Reclaiming Meaningful Church Membership: A Modest Proposal -- By: John S. Hammett
FM 17:2 (Spring 2000) p. 3
Reclaiming Meaningful Church Membership:
A Modest Proposal
Associate Professor of Systematic Theology
Southeastern Baptist Theological Seminary
Wake Forest, North Carolina 27587
Southern Baptists are easily the largest Protestant denomination in the world, with more than fifteen million members on church rolls. But pastors and church leaders know that figure is more than a little deceiving, for it is based on a concept of membership that has little meaning.
For example, on the most basic criterion of church membership, attendance at Sunday morning worship, the majority of Southern Baptist church members are lacking. According to data compiled by Life Way Christian Resources, in 1998 there were 40,870 Southern Baptist churches with 15,729,350 members. But average Sunday worship attendance was only 5,398,692, or only 34% of members. Nearly two thirds of Southern Baptist church members, a total of more than ten million persons, were absent on an average week. In other words, the average Southern Baptist church in 1998 had about 385 members. But of those 385, only 132 attended Sunday morning worship on an average week.

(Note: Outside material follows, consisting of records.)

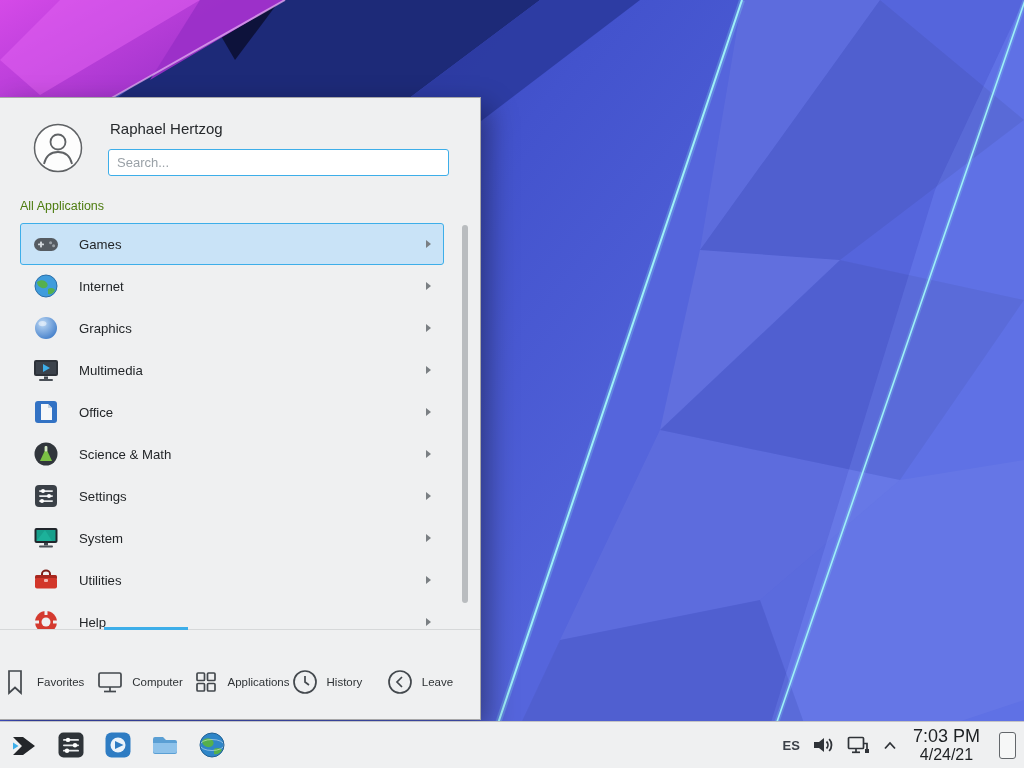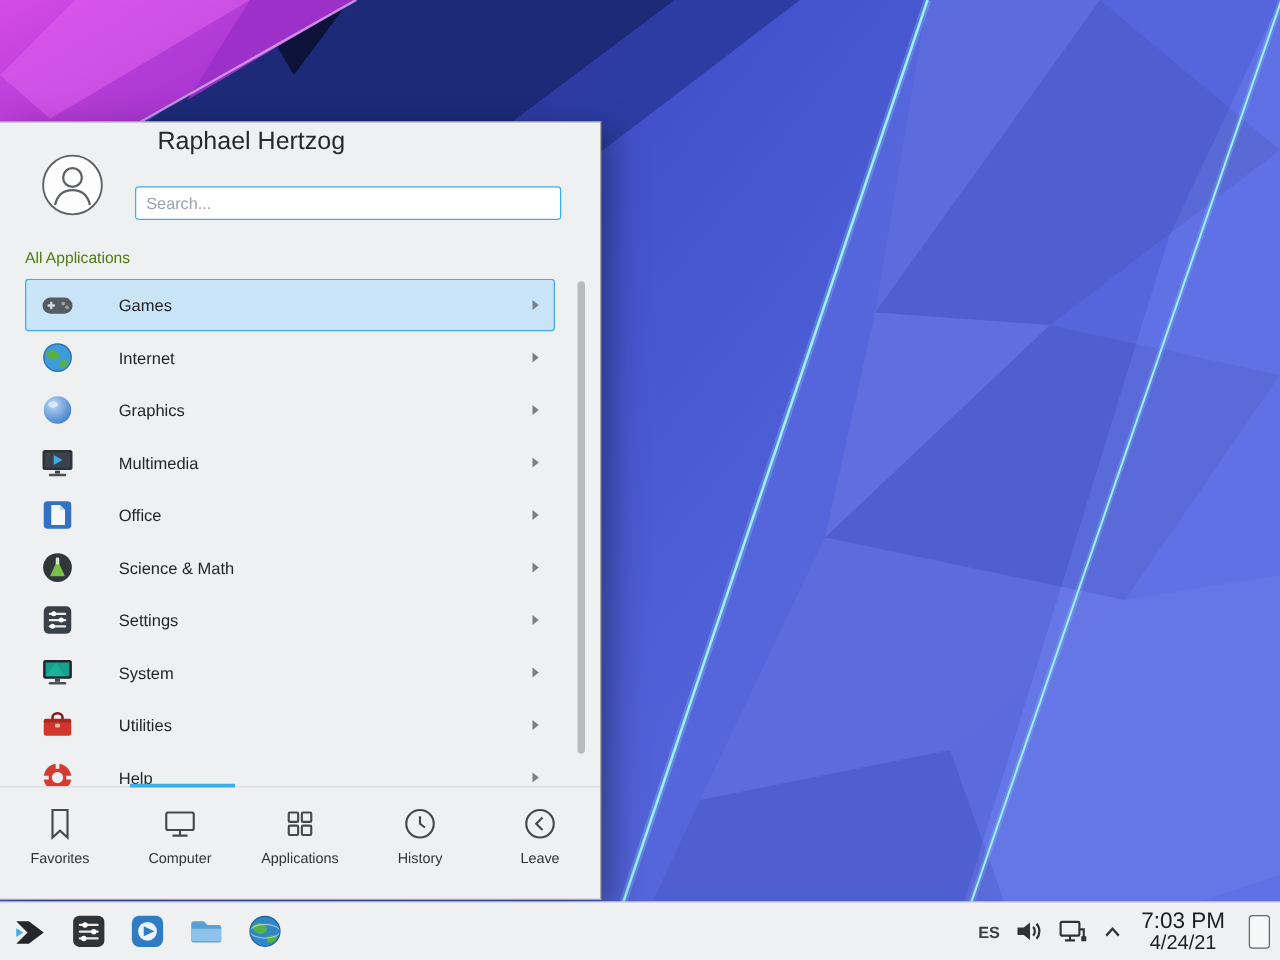"Raphael Hertzog" .user-name { font-size: 20px -> 15px; margin-left: 16px -> none; top: 4px -> 22px }
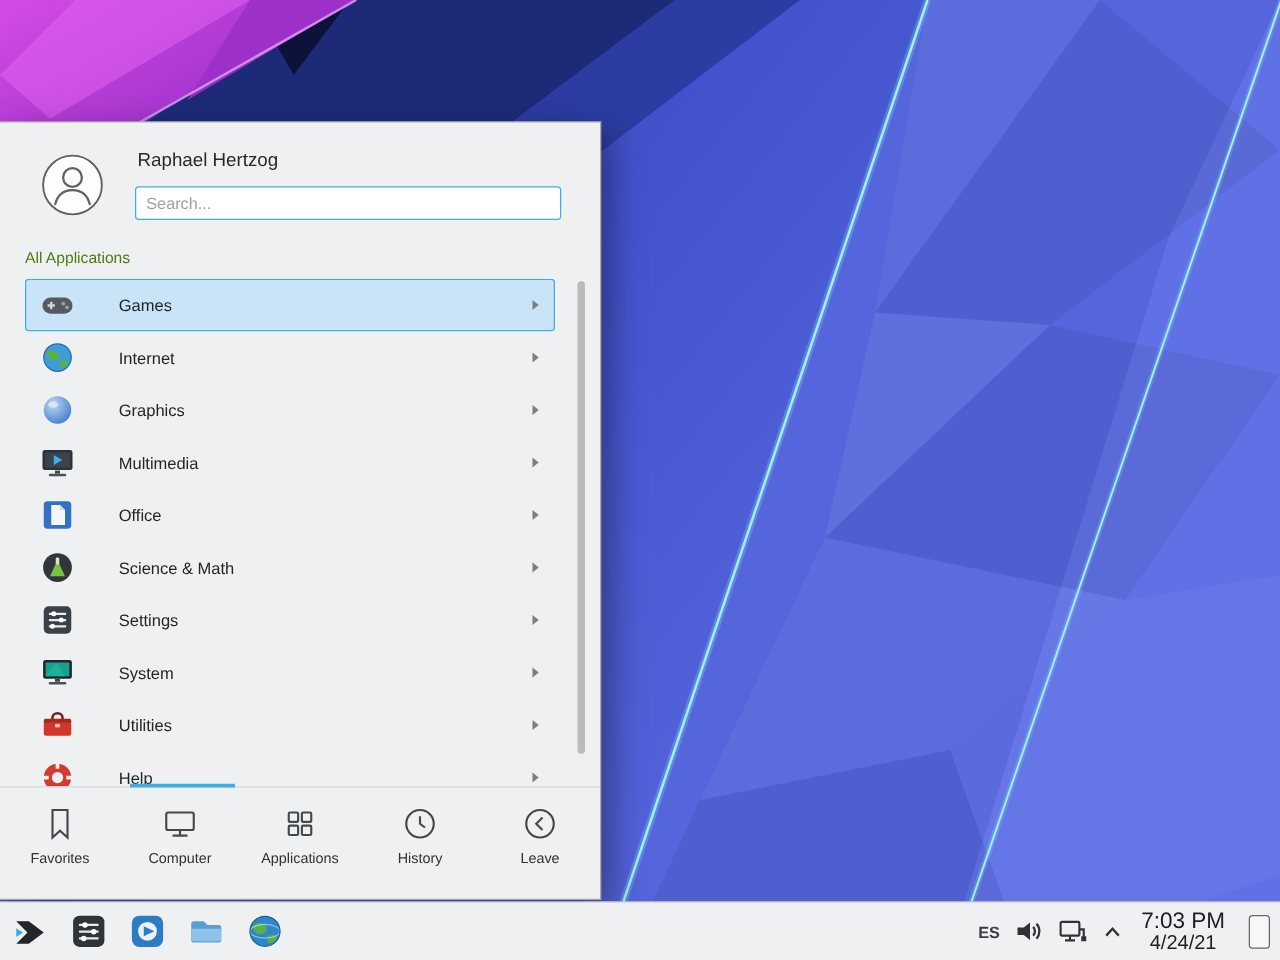"Games" .row { gap: 16px -> none }
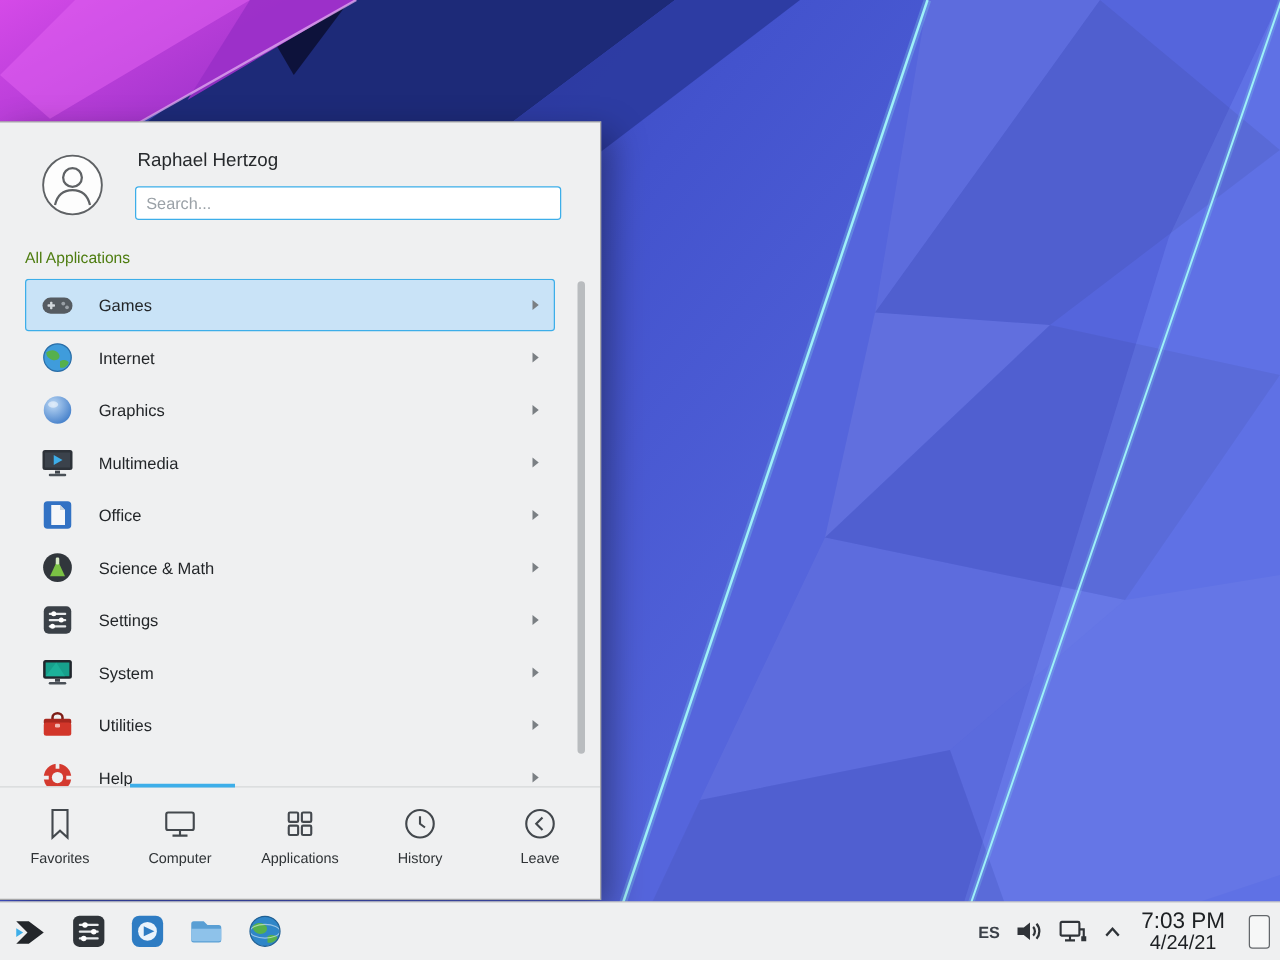"Favorites" .ftab { flex-direction: column -> row }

We may grant that in any given week a certain number of church members may be sick or out-of-town. Too, most Southern Baptist churches have some “nonresident members,” people who no longer live near the church but for one reason or another are still listed on the membership rolls. Yet, when all possible allowances are made, the fact remains that the majority of Southern Baptist church members are not in church on an average Sunday morning, and many rarely or never attend. Such a situation raises the obvious question: What does it mean to be a church member of a Southern Baptist church when two thirds of the members do not attend the major worship service of the week? Does church membership among Southern Baptists mean anything at all?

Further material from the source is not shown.